Dual booting Qubes and Qubes?

96 views
Skip to first unread message

Claudia

unread,
Dec 15, 2019, 12:04:52 PM12/15/19
to qubes-users
I'm wondering what the best way is to go about installing two instances
of Qubes 4.1 on the same machine, which are more or less independent of
each other.

It's fairly easy to dual boot different OSes because they each have
their own EFI directory, e.g. /boot/efi/EFI/{qubes,fedora,ubuntu}, but
what happens when you want to dual boot two of the same OS? (Or two
different releases of the same OS?)

My original thought was to just give each one its own directory in
/boot/efi/EFI/, but the /boot/efi/EFI/qubes/ path seems to be hard coded
somewhere, probably either in the grub2-efi package (which installs a
precompiled efi binary to that directory) or in a grub2-install hook
somewhere.
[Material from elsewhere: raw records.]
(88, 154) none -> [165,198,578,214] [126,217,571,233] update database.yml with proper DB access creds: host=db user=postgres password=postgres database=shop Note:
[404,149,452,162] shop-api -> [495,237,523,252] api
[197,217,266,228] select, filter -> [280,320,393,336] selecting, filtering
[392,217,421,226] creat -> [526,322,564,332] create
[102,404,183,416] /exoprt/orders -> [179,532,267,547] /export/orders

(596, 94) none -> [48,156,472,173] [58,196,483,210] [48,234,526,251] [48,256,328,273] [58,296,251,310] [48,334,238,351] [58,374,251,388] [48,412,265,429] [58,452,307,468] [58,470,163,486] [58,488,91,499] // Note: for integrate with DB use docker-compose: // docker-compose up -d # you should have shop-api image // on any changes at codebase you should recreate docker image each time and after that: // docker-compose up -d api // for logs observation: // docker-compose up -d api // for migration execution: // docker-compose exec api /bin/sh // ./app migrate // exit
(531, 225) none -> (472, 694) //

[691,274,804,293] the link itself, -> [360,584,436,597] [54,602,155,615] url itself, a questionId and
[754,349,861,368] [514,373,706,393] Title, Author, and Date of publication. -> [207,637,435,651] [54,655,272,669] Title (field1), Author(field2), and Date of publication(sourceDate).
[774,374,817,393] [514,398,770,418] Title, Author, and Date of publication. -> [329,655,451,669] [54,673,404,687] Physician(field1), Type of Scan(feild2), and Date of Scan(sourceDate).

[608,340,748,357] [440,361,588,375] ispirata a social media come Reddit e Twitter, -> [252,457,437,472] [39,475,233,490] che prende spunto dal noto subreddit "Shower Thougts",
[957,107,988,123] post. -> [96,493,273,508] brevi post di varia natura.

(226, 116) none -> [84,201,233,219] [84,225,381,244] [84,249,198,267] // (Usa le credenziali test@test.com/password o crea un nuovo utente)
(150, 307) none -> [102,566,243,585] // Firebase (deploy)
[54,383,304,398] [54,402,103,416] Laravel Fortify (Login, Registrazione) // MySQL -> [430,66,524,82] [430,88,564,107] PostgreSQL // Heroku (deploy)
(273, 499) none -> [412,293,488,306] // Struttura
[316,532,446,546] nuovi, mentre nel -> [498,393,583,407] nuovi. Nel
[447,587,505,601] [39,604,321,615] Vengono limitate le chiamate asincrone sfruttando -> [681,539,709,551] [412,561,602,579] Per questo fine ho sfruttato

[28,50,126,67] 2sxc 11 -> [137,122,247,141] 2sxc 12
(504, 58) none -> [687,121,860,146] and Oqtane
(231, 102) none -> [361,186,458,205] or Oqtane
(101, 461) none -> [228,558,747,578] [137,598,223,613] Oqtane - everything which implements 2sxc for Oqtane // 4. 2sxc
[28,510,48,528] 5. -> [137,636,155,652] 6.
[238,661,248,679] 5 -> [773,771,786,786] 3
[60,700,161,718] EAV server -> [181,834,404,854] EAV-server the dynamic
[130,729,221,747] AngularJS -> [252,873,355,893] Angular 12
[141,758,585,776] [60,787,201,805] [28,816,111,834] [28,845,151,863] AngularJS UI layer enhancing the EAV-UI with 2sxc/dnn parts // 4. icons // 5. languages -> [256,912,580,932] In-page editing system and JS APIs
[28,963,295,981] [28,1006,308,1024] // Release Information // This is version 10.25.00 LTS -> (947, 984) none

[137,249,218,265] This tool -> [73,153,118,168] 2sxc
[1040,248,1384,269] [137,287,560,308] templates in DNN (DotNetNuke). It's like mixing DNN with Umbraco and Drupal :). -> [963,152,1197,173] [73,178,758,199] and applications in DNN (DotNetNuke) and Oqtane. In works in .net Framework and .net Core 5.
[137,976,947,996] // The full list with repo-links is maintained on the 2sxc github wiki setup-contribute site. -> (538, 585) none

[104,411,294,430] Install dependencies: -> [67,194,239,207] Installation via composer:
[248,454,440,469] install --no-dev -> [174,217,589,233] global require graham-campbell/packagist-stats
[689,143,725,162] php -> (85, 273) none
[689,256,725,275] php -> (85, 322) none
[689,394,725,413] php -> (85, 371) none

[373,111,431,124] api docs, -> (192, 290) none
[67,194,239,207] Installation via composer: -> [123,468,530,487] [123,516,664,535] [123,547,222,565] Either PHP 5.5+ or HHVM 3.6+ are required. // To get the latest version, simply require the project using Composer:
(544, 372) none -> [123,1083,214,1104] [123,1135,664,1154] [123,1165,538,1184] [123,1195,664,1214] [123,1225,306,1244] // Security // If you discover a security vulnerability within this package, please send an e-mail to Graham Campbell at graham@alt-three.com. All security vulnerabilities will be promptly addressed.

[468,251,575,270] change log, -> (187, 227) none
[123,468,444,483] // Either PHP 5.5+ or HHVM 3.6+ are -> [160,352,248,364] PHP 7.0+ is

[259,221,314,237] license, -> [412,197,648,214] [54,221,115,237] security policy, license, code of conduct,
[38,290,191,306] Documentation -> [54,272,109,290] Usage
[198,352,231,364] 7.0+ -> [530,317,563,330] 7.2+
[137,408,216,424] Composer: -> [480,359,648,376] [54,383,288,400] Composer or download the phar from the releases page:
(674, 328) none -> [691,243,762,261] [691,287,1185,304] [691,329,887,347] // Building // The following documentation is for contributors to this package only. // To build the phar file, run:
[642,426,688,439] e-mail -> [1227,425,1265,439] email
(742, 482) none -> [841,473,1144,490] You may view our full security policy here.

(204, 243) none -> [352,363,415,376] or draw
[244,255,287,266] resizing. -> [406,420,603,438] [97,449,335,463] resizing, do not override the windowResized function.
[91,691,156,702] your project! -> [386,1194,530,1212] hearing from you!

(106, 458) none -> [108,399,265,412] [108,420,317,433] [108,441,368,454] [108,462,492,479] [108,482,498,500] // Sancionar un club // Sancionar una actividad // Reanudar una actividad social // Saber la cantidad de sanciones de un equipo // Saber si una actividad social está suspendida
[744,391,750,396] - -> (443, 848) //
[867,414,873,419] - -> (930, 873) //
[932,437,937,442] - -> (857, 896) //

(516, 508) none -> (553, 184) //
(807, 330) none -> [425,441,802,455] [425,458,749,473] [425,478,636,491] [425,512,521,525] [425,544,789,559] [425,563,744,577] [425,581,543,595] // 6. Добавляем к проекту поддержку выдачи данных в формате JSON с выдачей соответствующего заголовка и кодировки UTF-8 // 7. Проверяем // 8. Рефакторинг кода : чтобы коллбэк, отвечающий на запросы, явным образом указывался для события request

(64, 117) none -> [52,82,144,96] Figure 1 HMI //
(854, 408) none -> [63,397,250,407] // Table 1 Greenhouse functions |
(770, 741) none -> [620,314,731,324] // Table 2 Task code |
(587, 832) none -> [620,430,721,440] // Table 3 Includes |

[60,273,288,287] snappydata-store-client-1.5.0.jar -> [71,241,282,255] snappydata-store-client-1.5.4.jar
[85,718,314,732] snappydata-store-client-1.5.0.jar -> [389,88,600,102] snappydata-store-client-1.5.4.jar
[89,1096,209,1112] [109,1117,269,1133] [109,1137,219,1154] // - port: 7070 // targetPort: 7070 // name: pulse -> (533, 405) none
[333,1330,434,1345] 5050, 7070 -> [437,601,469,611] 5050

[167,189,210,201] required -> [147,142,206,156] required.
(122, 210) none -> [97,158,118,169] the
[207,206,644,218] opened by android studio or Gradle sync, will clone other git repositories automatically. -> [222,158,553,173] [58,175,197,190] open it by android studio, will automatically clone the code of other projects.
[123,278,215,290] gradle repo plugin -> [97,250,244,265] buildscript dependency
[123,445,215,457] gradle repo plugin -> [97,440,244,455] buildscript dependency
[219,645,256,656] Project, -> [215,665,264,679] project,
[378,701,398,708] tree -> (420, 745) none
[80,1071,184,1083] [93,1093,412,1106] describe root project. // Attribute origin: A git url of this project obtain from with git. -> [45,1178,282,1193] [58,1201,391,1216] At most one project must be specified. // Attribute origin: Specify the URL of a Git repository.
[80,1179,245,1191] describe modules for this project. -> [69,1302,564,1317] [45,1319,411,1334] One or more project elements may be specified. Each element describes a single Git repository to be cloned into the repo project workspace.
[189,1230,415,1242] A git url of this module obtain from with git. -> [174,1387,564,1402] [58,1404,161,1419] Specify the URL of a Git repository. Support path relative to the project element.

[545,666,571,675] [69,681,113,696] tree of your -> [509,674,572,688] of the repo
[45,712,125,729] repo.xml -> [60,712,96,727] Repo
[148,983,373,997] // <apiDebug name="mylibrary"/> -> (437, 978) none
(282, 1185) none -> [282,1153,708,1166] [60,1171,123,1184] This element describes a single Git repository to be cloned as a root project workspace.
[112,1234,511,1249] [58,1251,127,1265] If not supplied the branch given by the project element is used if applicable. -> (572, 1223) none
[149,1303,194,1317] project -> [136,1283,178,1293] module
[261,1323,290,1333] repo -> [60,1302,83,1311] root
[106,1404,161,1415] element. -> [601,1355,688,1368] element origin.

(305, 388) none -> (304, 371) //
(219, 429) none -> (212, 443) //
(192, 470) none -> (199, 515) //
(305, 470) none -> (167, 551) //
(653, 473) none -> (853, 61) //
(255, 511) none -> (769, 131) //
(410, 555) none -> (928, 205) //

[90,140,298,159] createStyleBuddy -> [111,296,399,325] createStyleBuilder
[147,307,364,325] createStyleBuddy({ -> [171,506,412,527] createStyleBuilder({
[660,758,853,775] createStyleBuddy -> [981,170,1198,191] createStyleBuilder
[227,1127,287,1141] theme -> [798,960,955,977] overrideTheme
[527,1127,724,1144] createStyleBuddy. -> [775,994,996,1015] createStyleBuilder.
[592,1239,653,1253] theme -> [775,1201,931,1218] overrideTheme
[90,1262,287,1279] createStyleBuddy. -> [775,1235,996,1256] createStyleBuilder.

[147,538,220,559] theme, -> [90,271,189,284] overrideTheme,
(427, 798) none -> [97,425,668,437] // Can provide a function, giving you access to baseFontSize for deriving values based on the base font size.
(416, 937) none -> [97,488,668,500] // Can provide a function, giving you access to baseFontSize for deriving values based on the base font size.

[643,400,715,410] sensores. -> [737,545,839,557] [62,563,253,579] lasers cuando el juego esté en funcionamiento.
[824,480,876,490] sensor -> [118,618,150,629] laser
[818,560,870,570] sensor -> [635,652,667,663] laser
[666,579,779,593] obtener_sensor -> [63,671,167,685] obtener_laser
Not sure which of those methods Qubes uses. At least, I
couldn't figure out any way to persistently change the name of the EFI
directory. Of course you could make your own directories by copying the
files. e.g. /boot/efi/EFI/qubes{0,1}/, but when it updates (or you
reinstall one of them), they would both try to install to
/boot/efi/EFI/qubes/ again. And you'd have to manually change the path
each time with efibootmgr.

My other thought is to give each instance its own EFI partition, /boot
partition, and root partition. efibootmgr allows you to specify which
partition, by index, the path resides on for a given boot menu entry.
However it's technically out of spec to have more than one EFI partition
on the same device and I don't know if UEFI implementations know how to
handle multiple EFI partitions correctly. Additionally, since EFI
partitions all use the same magic UUID, the OS wouldn't know which one
to mount at /boot/efi, so they could easily get mixed up. I guess you
could reconfigure /etc/fstab to mount based on partition number, e.g.
/dev/sda1, /dev/sda4, but that brings its own set of problems.
Nevertheless it seems like this might be the best option.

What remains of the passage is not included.